Government expenditure is also poised for improvement in the next quarter, fueled by increased spending observed in April.
Will inflation breach BSP’s 2-4% target range?
Inflation is on an upward trajectory despite remaining within the target range of the Bangko Sentral ng Pilipinas (BSP), currently standing at 3.8% year-on-year (YoY) as of April. Persistent increases are primarily driven by food prices, with rice inflation surpassing 20% and fuel prices gradually rising.
Sources: Bloomberg, Metrobank Trust Banking Group estimates
Inflation is expected to accelerate further, potentially exceeding the target range in the coming months particularly due to the impact of El Niño on food and other commodities.
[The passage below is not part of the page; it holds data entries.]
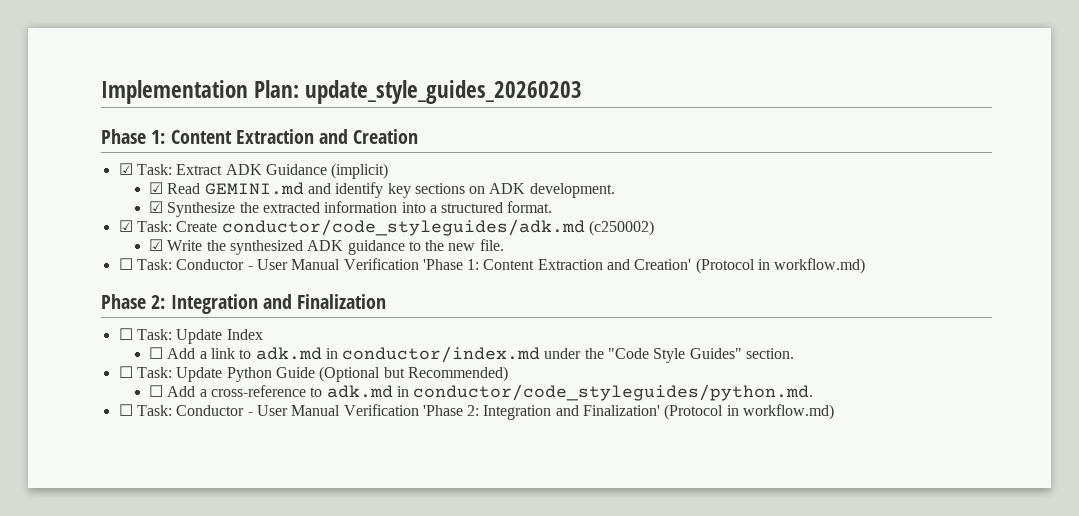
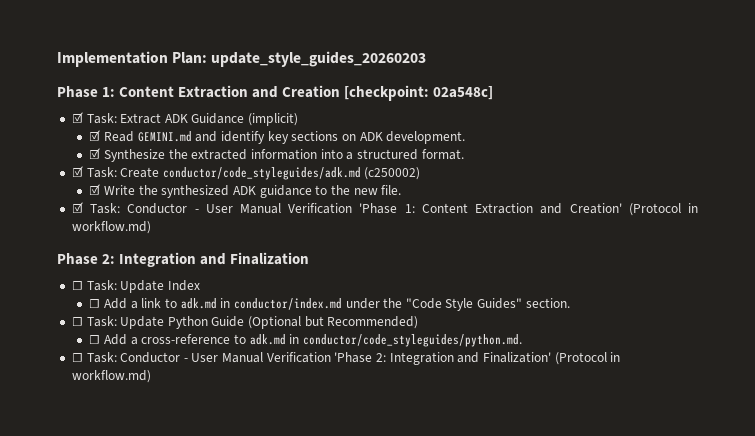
- Phase 1: Content Extraction and Creation
+ Phase 1: Content Extraction and Creation [checkpoint: 02a548c]
- ☐ Task: Conductor - User Manual Verification 'Phase 1: Content Extraction and Creation' (Protocol in workflow.md)
+ ☑ Task: Conductor - User Manual Verification 'Phase 1: Content Extraction and Creation' (Protocol in workflow.md)

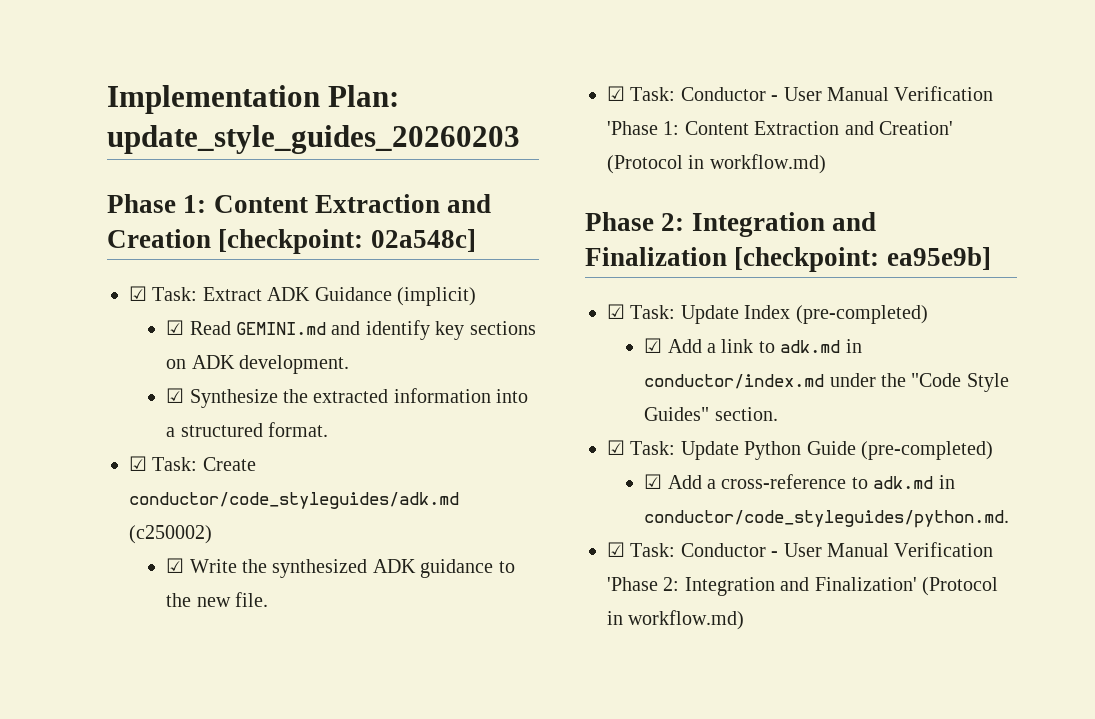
- Phase 2: Integration and Finalization
- ☐ Task: Update Index
- ☐ Add a link to adk.md in conductor/index.md under the "Code Style Guides" section.
+ Phase 2: Integration and Finalization [checkpoint: ea95e9b]
+ ☑ Task: Update Index (pre-completed)
+ ☑ Add a link to adk.md in conductor/index.md under the "Code Style Guides" section.
- ☐ Task: Update Python Guide (Optional but Recommended)
- ☐ Add a cross-reference to adk.md in conductor/code_styleguides/python.md.
+ ☑ Task: Update Python Guide (pre-completed)
+ ☑ Add a cross-reference to adk.md in conductor/code_styleguides/python.md.
- ☐ Task: Conductor - User Manual Verification 'Phase 2: Integration and Finalization' (Protocol in workflow.md)
+ ☑ Task: Conductor - User Manual Verification 'Phase 2: Integration and Finalization' (Protocol in workflow.md)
Additional upside risks include higher transport charges, electricity rates, and geopolitical tensions. Given this, inflation may likely only decelerate by the third quarter of this year.
Pushback of rate cut expectations
Rate cut expectations have moved to later this year as prices continue to fluctuate. While the BSP is relatively less hawkish than before, it still expects inflation to go beyond the target range from May to July. Previously, the BSP also emphasized that it is looking into the actions taken by other central banks, including the US Federal Reserve.
Consequently, monetary easing may only happen towards the latter half of 2024 once inflation settles back within the central bank’s target. The BSP is likely to proceed with rate cuts after the Fed does to avoid further local currency weakness.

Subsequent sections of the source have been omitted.